Levine has worked hard to keep the balance between the music she loved, the music he feels she would have loved, and the message he hopes to help spread about knowing your rights. In doing so, he has built the kind of community that protects each other, and a party that Rachel herself would be proud to attend.

A Florida resident, she had strong ties to regional bands like Dubconscious, Shak Nasti and Catfish Alliance, as well as her love of national acts like Lotus. The musicians who play the Purple Hatters Ball react in predictable ways when hearing both the show’s sad origin and uplifting message, with artists taking time from their sets to share their connection, either personal or spiritual, with the fallen.

Charles Bradley was particularly shaken, as his life has also been marked with tragic circumstances. Ever a flamboyant showman, his stage twirls and dances were interrupted by his tears as, while relating the tale of meeting Rachel’s mother Margie backstage, he broke down in tears, leapt down from the stage and embraced her in the front row, before then hugging everyone he could while the band played on. It was a moving sight, and par for the course at the Purple Hatters Ball where every musician is playing for more than hearts and minds, they’re playing for hope of a better world.

Musically, the festival ranged from the chilling Elephant Revival, the crazy funk of Catfish Alliance, the straight ahead rock of bands like Mingo Fishtrap, Mouth and TAUK, to world music-inspired bands like Toubab Krewe and Benyoro on hand to give an unexpected, appreciate depth to the weekend.  The hyper positive message of Nahko And Medicine For The People fit right in, as the bands mixture of hushed moments of connection with the crowd mixed with bursts of dancing craziness. 

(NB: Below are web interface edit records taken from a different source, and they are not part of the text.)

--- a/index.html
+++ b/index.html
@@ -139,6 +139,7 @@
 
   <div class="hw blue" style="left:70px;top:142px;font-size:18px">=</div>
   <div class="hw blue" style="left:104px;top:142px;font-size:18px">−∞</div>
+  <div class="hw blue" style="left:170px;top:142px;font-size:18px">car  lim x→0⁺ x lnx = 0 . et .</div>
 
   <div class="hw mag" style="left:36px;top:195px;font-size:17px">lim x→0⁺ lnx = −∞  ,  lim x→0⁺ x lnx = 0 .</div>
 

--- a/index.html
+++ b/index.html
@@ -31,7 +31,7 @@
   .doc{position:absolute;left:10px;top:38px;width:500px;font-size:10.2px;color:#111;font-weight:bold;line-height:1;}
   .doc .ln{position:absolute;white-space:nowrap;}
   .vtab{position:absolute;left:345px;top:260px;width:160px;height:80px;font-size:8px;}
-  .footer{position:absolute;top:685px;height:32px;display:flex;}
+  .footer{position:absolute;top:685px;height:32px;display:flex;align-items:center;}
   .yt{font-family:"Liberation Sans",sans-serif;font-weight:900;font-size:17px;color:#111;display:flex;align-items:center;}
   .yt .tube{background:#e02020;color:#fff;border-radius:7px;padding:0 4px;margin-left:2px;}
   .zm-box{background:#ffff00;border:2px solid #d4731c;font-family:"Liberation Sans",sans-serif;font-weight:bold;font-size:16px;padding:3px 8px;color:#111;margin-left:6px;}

Lotus brought their jamtronica heavy sound to the Saturday night closing, building to crescendo after crescendo that had the audience rising and falling with them, a perfect synchronicity of listener and performer. The Empire Strikes Brass found their big band sound fit perfectly on the stage, as well as down by the Suwannee River, where they serenaded attendees who had gone down to the beach to enjoy a little swimming and some of the fine tunes playing on “Rachel’s Beach Stage.”


The Purple Hatter’s Ball tries to honor all of Rachel’s passions, including her love of art.  Noted psychedelic artist Alex Grey was onhand to sign books of his work, share stories of his time in the art scene, and try to inspire folks to seek their own creative path. Other music scene live painters such as Bean Spence also took to the stages, and a robust painting gallery was set up on stage left, with over a dozen artists drawing dancing crowds.

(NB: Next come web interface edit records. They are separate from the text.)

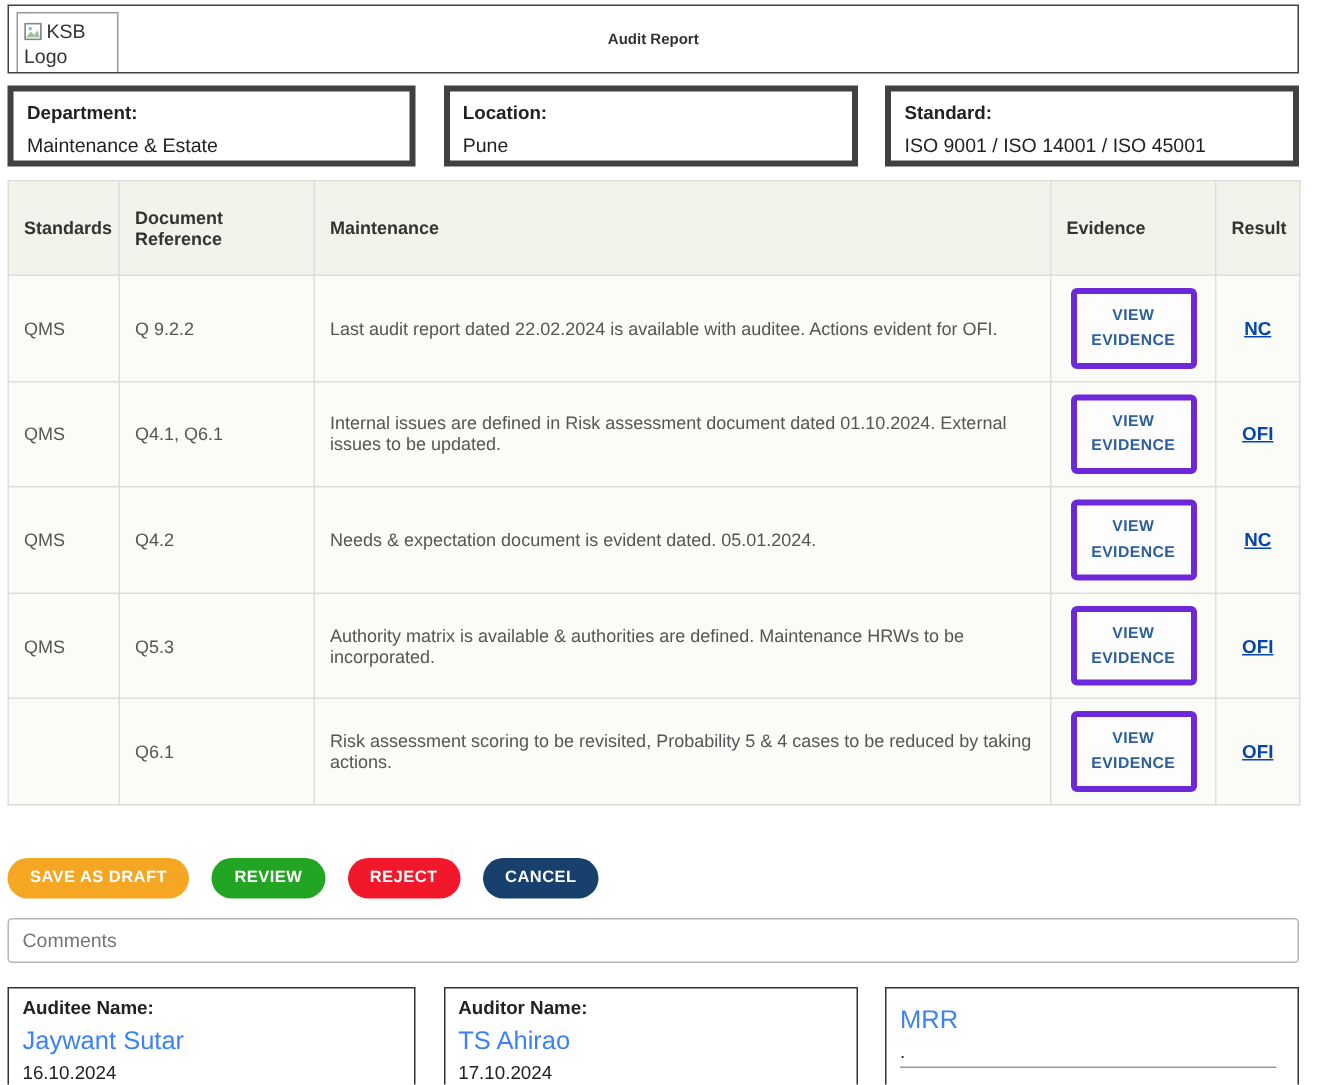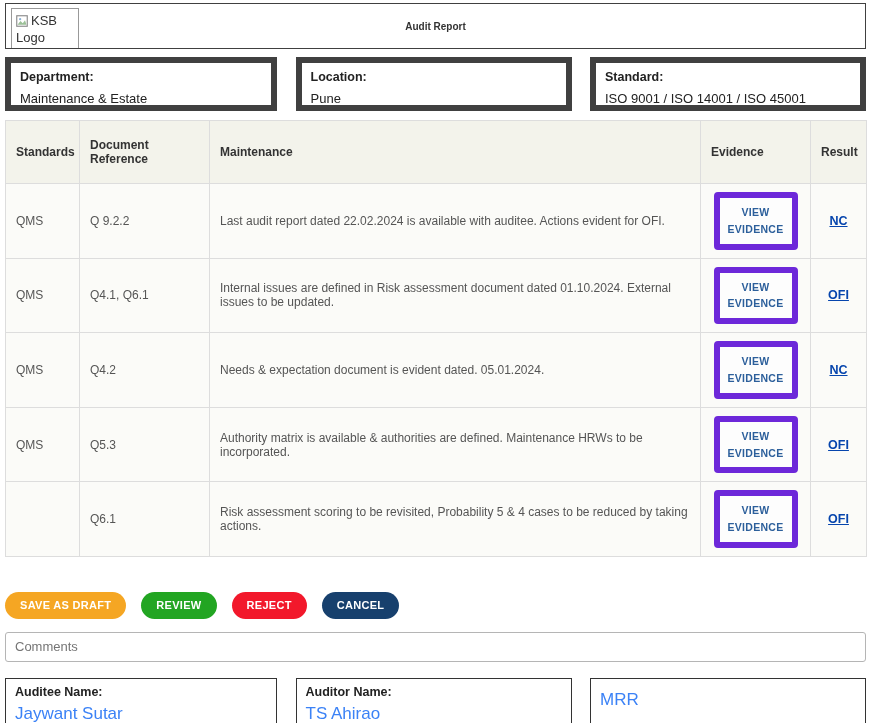--- a/index.html
+++ b/index.html
@@ -24,7 +24,7 @@
   
   .info-row { display: flex; justify-content: space-between; margin-top: 8px; }
   .info-box {
-    border: 6px solid #404040; height: 54px; padding: 7px 9px; background: #fff;
+    border: 4px solid #404040; height: 54px; padding: 7px 9px; background: #fff;
   }
   .info-box .fld-label { font-size: 12.5px; font-weight: bold; color: #222; display: block; }
   .info-box .fld-value { font-size: 13px; color: #222; display: block; margin-top: 7px; }

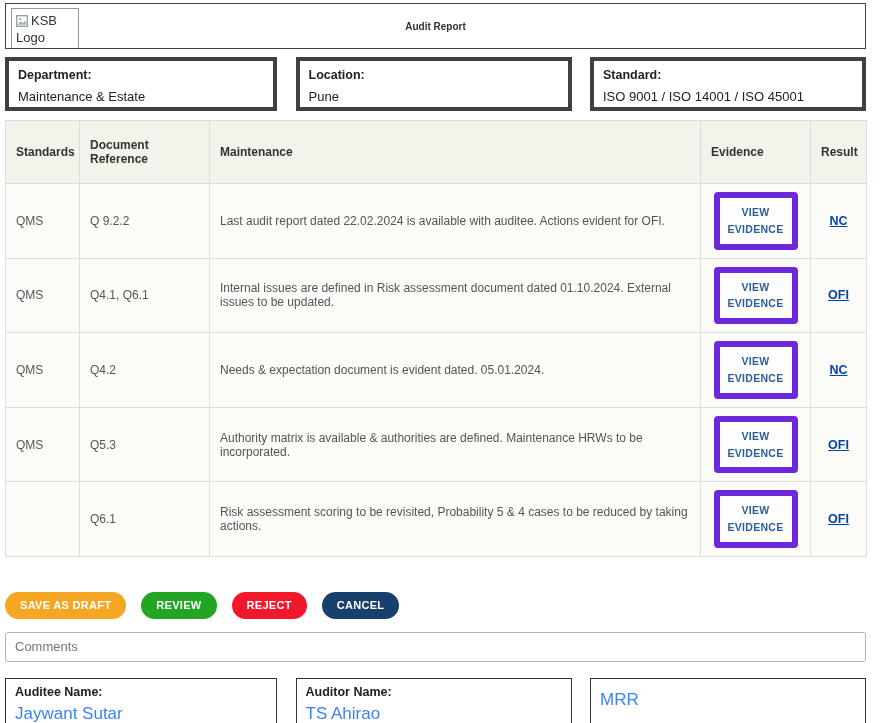--- a/index.html
+++ b/index.html
@@ -43,7 +43,7 @@
   td.cell-evidence { text-align: center; padding: 8px 4px; }
   td.cell-result { text-align: center; }
   .evidence-btn {
-    width: 84px; padding: 6px 6px; background: #fdfdfd; border: 6px solid #6d28d9;
+    width: 84px; padding: 6px 6px; background: #fdfdfd; border: 4px solid #6d28d9;
     border-radius: 4px; color: #2c5f9b; font-family: "Liberation Sans", sans-serif;
     font-size: 10.5px; font-weight: bold; line-height: 1.6; letter-spacing: .3px;
     cursor: pointer;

In one case, art and music combined to create a unique performance, as the Sexual Manatee Basshole had it’s first public performance.  The brainchild of Bigg E, it can only be described as Andy Kauffmann, Andy Warhol, Gallagher, a burlesque show, and an avant garde performance art piece all crammed into ninety minutes of pure insanity. Seriously, when I finish editing together the video I shot of this spectacle, I will share it with you folks as quite honestly, my words can not do it justice.

If there was any one thing that summed up the Purple Hatters Ball, it was the simplest of gestures, the smile.  Everywhere you went, on every face was the same expression, a shared singular happiness at being united for the best of reasons, in the best of seasons, the weather, the music and the energy of the people completely in harmony. Sacred steel artist and new area resident Roosevelt Collier closed out the festival in fine style, bringing members of Toubab Krewe among others to a “Let it all hang out” final jam session, with his peels of pedal steel guitar adding a touch of the sacred and holy to the proceedings, a fitting benediction to the weekend’s proceedings.  The park lived up to it’s name, as spirit and music combined into a ceremony of loving remembrance and a reminder that every life is special, every life can inspire and every life touches all and is part of the whole.